Si bien es la más larga de sus novelas, Contraluz es más sencilla (en el sentido de menos complicada, no de menos compleja) que los otros “ladrillos” pynchonianos, como El Arcoiris... o Mason & Dixon. Los episodios se suceden en calma y aunque es imposible mantener en la cabeza todo el reparto con sus respectivas circunstancias, la imagen que vamos formando es más completa y ordenada que en sus obras anteriores. Hay una perspectiva clara e, incluso, cierta lógica en la forma de estructurar el (los) relato (s).

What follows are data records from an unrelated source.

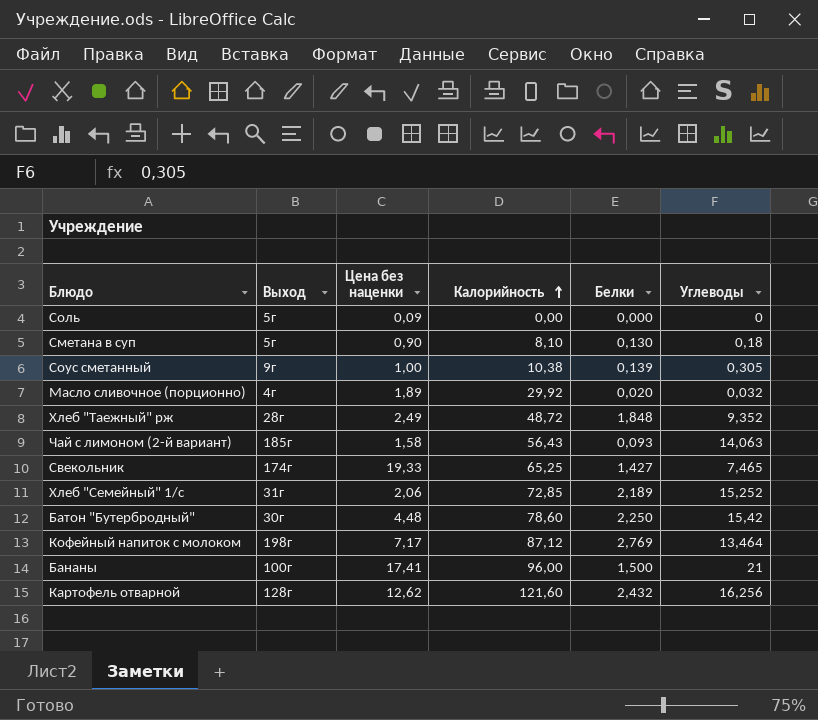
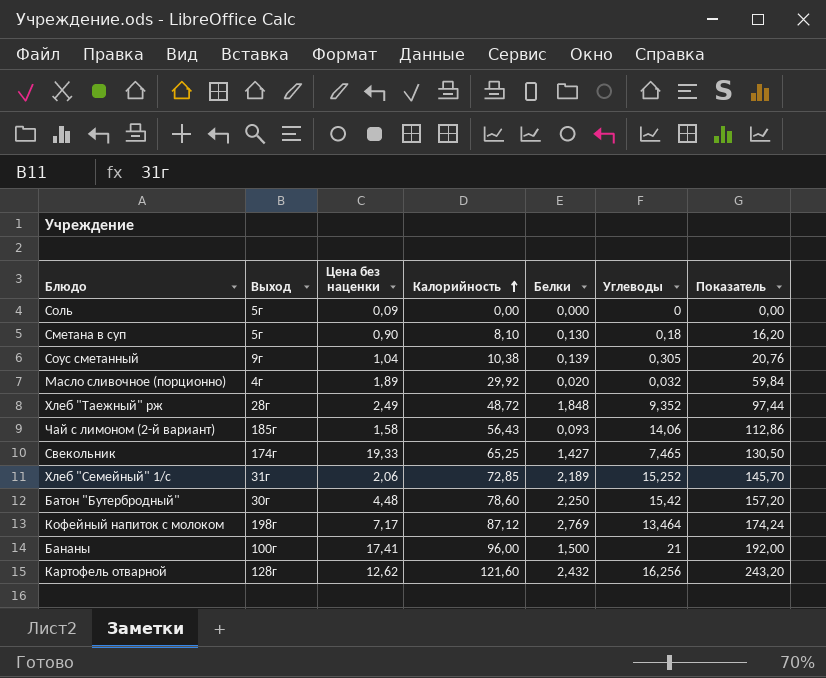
column Показатель | formula: none -> [Калорийность] * 2
Соус сметанный | Цена без наценки: 1,00 -> 1,04
Чай с лимоном (2-й вариант) | Углеводы: 14,063 -> 14,06

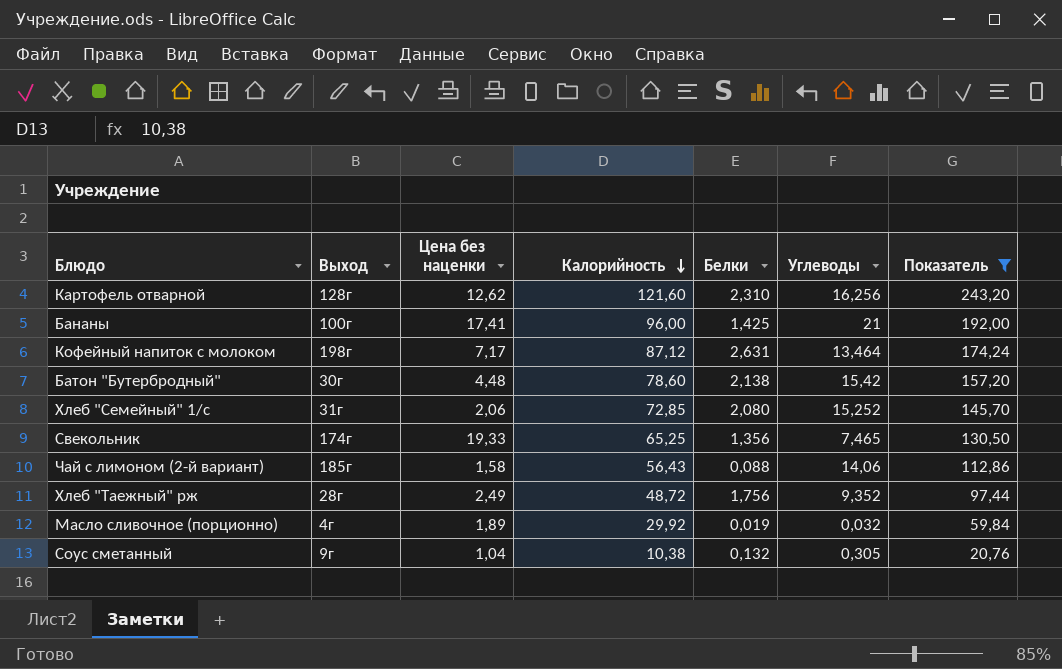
filter: none -> Показатель >= 20,76
row order: Калорийность ascending -> Калорийность descending
Картофель отварной | Белки: 2,432 -> 2,310
Бананы | Белки: 1,500 -> 1,425
Кофейный напиток с молоком | Белки: 2,769 -> 2,631
Батон "Бутербродный" | Белки: 2,250 -> 2,138
Хлеб "Семейный" 1/с | Белки: 2,189 -> 2,080
Свекольник | Белки: 1,427 -> 1,356
Чай с лимоном (2-й вариант) | Белки: 0,093 -> 0,088
Хлеб "Таежный" рж | Белки: 1,848 -> 1,756
Масло сливочное (порционно) | Белки: 0,020 -> 0,019
Соус сметанный | Белки: 0,139 -> 0,132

A juzgar por Contraluz y por Inherent Vice –un relajado policial negro en la lisérgica California de fines de los ‘60 y principios de los ‘70–, podríamos decir que la edad amansó a Thomas Pynchon, pero no le quitó las mañas.
Más allá del papelón de haber tenido que esperar casi cuatro años desde su lanzamiento en inglés (una demora que, parece, será corregida en el caso de Inherent Vice, con fecha de salida para fin de año), el fanático de Pynchon –una especie que conforma gran parte del corpus de sus lectores– estará encantado con lo que va a encontrar, un auténtico Pynchon, en todo sentido de la palabra: una novela inteligente, exigente, sumamente entretenida y con algunos momentos hilarantes, y, sobre todo, una obra crítica, no de un status quo o un sistema de dominación o una cultura en particular, sino de la realidad. Toda la realidad. Esa que, quizá caprichosamente, pero con un encanto que pocos tienen, nos dice, podría ser otra, no tan distinta. Pero bastante mejor.